Para conseguirlo no bastará con seguir desarrollando coches como los actuales. Hyundai ampliará considerablemente la familia y, entre sus próximos proyectos, hay uno especialmente interesante: un nuevo Hyundai N de motor delantero y propulsión trasera, aunque también podrá contar con tracción a las cuatro ruedas.
Un Hyundai N con una receta que suena a BMW
Por ahora Hyundai mantiene en secreto prácticamente todo lo demás. No sabemos qué nombre tendrá, qué motor utilizará ni siquiera qué tipo de carrocería escogerá la compañía. La información desvelada durante su Investor Day apunta únicamente a que será un modelo con motor situado delante y las ruedas traseras como encargadas de transmitir la potencia al suelo, además de contemplar una variante con tracción total.
Es una combinación especialmente interesante porque nos lleva directamente a algunas de las recetas clásicas de los deportivos europeos. BMW ha construido buena parte de su reputación alrededor de coches de altas prestaciones con motor delantero y propulsión trasera, mientras que Hyundai ha seguido hasta ahora caminos bastante diferentes.
Eso tampoco significa necesariamente que vayamos a encontrarnos con un coupé. Podría ser una berlina, un compacto o cualquier otra carrocería. Hyundai no lo ha confirmado y el propio informe que adelanta el proyecto plantea esas posibilidades únicamente como especulación.
Lo que sí sabemos es que debería llegar antes de terminar la década y que formará parte de una ofensiva mucho más grande de Hyundai N.
De 20.000 a 100.000 Hyundai N cada año
Las cifras ayudan a entender la dimensión del cambio. En 2025 Hyundai vendió aproximadamente 20.000 coches N, frente a nada menos que 161.000 unidades de sus versiones N Line, mucho más accesibles y orientadas principalmente a ofrecer una apariencia deportiva. Ahora pretende multiplicar por cinco las ventas de los N auténticos hasta alcanzar las 100.000 unidades anuales en 2030.
Hyundai ha confirmado oficialmente ese objetivo y también que creará un nuevo escalón de altas prestaciones pensado para vender un mayor volumen. Se situará entre los actuales N Line y los N más radicales, utilizando componentes y tecnologías procedentes de estos últimos pero buscando un uso más cotidiano.
Una estrategia que permitiría a Hyundai construir una gama deportiva mucho más completa: N Line como acceso estético, una categoría intermedia para quien quiera más prestaciones sin llegar al extremo y los N como modelos más especializados.
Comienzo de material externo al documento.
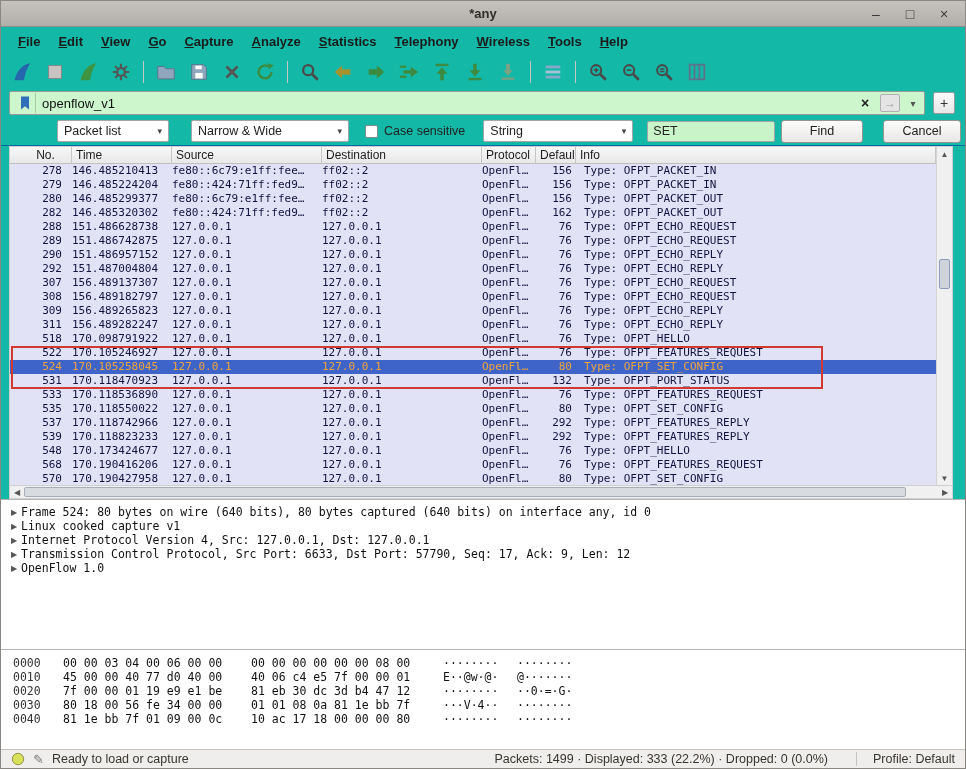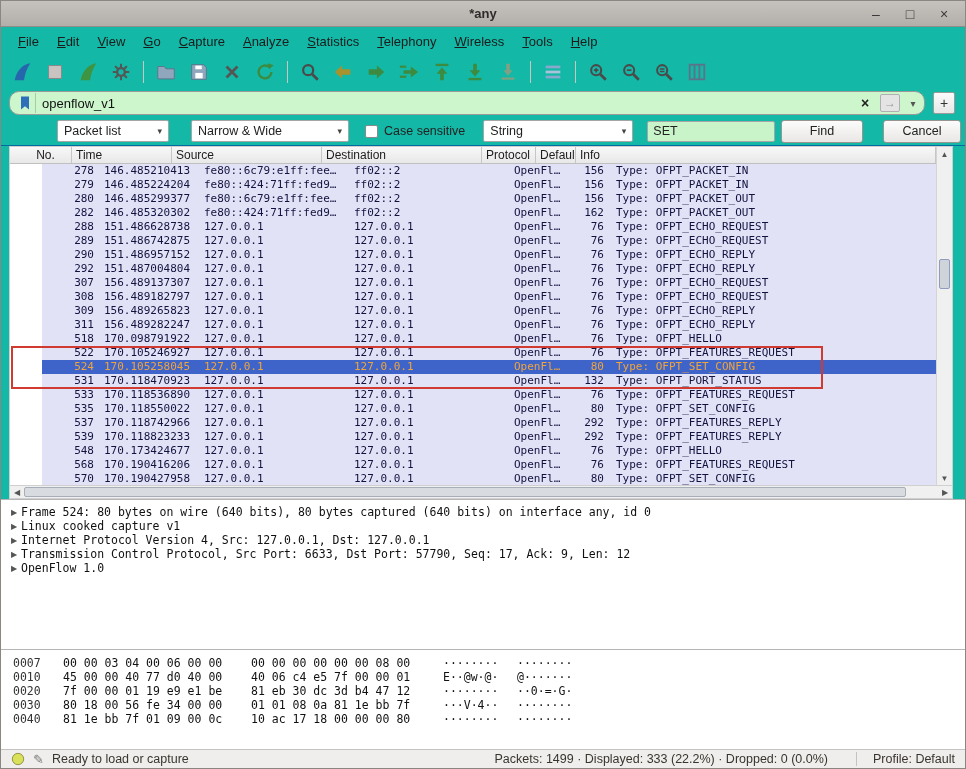--- a/index.html
+++ b/index.html
@@ -12,33 +12,33 @@
   .titlebar { flex:0 0 26px; background:linear-gradient(#c6c2be,#b2aeaa);
               border-bottom:1px solid #918d89; display:flex; align-items:center; position:relative; }
   .title { position:absolute; left:0; right:0; text-align:center; font-weight:bold;
            font-size:13px; color:#2e2c2a; }
   .win-btns { margin-left:auto; display:flex; gap:12px; padding-right:10px; z-index:1; }
   .win-btn { width:22px; height:22px; display:flex; align-items:center; justify-content:center;
              color:#3a3a3a; font-size:14px; }
 
   
   .menubar { flex:0 0 28px; display:flex; align-items:center; padding-left:8px;
-             font-size:13px; color:#1b1b1b; }
+             font-size:13px; color:#1b1b1b;font-weight:bold; }
   .menu-item { padding:3px 9px; }
 
   
   .toolbar { flex:0 0 34px; display:flex; align-items:center; padding-left:6px; gap:3px; }
   .tb { width:30px; height:28px; border:none; background:transparent; padding:0;
         display:flex; align-items:center; justify-content:center; }
   .tb-sep { width:1px; height:22px; background:#c9c6c2; margin:0 4px; }
 
   
   .filterbar { flex:0 0 28px; display:flex; align-items:center; padding:0 10px 0 8px; gap:8px; }
   .filter-field { flex:1; height:24px; background:#cdf6cd; border:1px solid #9a9a9a;
-                  border-radius:10px; display:flex; align-items:center; padding:0 4px; gap:6px; }
+                  border-radius:2px; display:flex; align-items:center; padding:0 4px; gap:6px; }
   .bookmark-btn { width:22px; height:20px; display:flex; align-items:center; justify-content:center;
                   border-right:1px solid #a9c9a9; }
   .filter-text { flex:1; font-size:13px; color:#111; }
   .filter-clear { color:#222; font-weight:bold; font-size:14px; width:18px; text-align:center; }
   .filter-apply { width:20px; height:18px; border:1px solid #b0b0b0; background:#e4e4e4;
                   color:#999; font-size:12px; display:flex; align-items:center; justify-content:center;
                   border-radius:2px; }
   .filter-caret { color:#555; font-size:10px; width:14px; text-align:center; }
   .filter-add { width:22px; height:22px; border:1px solid #9a9a9a;
                 background:linear-gradient(#fbfbfb,#e7e7e7); border-radius:2px; font-size:14px;
@@ -65,21 +65,21 @@
   .btn-cancel { width:78px; margin-left:20px; }
 
   
   .packet-list { flex:0 0 339px; margin:0 12px 0 8px; position:relative; background:#fff;
                  border:1px solid #cfcfcf; border-bottom:none; overflow:hidden; }
   .pl-header { height:17px; display:flex; background:linear-gradient(#f8f8f8,#e8e8e8);
                border-bottom:1px solid #c0c0c0; padding-right:16px; }
   .pl-header .pl-col { border-right:1px solid #c6c6c6; font-size:12px; color:#1c1c1c;
                        padding:1px 0 0 4px; overflow:hidden; white-space:nowrap; }
   .pl-header .c0 { text-align:center; padding-left:10px; }
-  .pl-body { position:absolute; top:17px; left:0; right:16px; bottom:0; overflow:hidden;margin-left:32px; }
+  .pl-body { position:absolute; top:17px; left:0; right:16px; bottom:0; overflow:hidden; }
   .pl-row { height:14px; display:flex; background:#e2e2f7; font-family:"DejaVu Sans Mono",monospace;
             font-size:11px; color:#12123f; white-space:nowrap; line-height:14px; }
   .pl-row.selected { background:#3f64c9; color:#f0a43c; }
   .pl-col { overflow:hidden; }
   .c0 { width:62px; flex:none; text-align:right; padding-right:10px; }
   .c1 { width:100px; flex:none; }
   .c2 { width:150px; flex:none; }
   .c3 { width:160px; flex:none; }
   .c4 { width:54px; flex:none; }
   .c5 { width:40px; flex:none; text-align:right; padding-right:4px; }
@@ -574,21 +574,21 @@
         <span class="caret">▶</span>
         <span class="tree-text">Transmission Control Protocol, Src Port: 6633, Dst Port: 57790, Seq: 17, Ack: 9, Len: 12</span>
       </div>
       <div class="tree-row">
         <span class="caret">▶</span>
         <span class="tree-text">OpenFlow 1.0</span>
       </div>
     </div>
 
   <div class="hexpane" id="hex-body">
-      <div class="hex-row"><span class="hx-off">0007</span><span class="hx-h1">00 00 03 04 00 06 00 00</span><span class="hx-h2">00 00 00 00 00 00 08 00</span><span class="hx-a1">········</span><span class="hx-a2">········</span></div>
+      <div class="hex-row"><span class="hx-off">0000</span><span class="hx-h1">00 00 03 04 00 06 00 00</span><span class="hx-h2">00 00 00 00 00 00 08 00</span><span class="hx-a1">········</span><span class="hx-a2">········</span></div>
       <div class="hex-row"><span class="hx-off">0010</span><span class="hx-h1">45 00 00 40 77 d0 40 00</span><span class="hx-h2">40 06 c4 e5 7f 00 00 01</span><span class="hx-a1">E··@w·@·</span><span class="hx-a2">@·······</span></div>
       <div class="hex-row"><span class="hx-off">0020</span><span class="hx-h1">7f 00 00 01 19 e9 e1 be</span><span class="hx-h2">81 eb 30 dc 3d b4 47 12</span><span class="hx-a1">········</span><span class="hx-a2">··0·=·G·</span></div>
       <div class="hex-row"><span class="hx-off">0030</span><span class="hx-h1">80 18 00 56 fe 34 00 00</span><span class="hx-h2">01 01 08 0a 81 1e bb 7f</span><span class="hx-a1">···V·4··</span><span class="hx-a2">········</span></div>
       <div class="hex-row"><span class="hx-off">0040</span><span class="hx-h1">81 1e bb 7f 01 09 00 0c</span><span class="hx-h2">10 ac 17 18 00 00 00 80</span><span class="hx-a1">········</span><span class="hx-a2">········</span></div>
     </div>
 
   <div class="statusbar">
     <svg viewBox="0 0 16 16" width="14" height="14">
         <circle cx="8" cy="8" r="6.5" fill="#d9e05a" stroke="#8a8a3a"></circle>
       </svg>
La marca ya ha demostrado hasta dónde puede llegar con coches como el Hyundai Ioniq 6 N de 650 CV, pero alcanzar 100.000 ventas anuales significaría algo bastante diferente: convertir N en una parte importante de su negocio y no únicamente en su escaparate para los aficionados.
Y quizá por eso ese futuro Hyundai de propulsión trasera sea tan importante. No sabemos todavía cómo será, pero sobre el papel utiliza precisamente una de las configuraciones que más asociamos históricamente con los coches pensados para disfrutar conduciendo.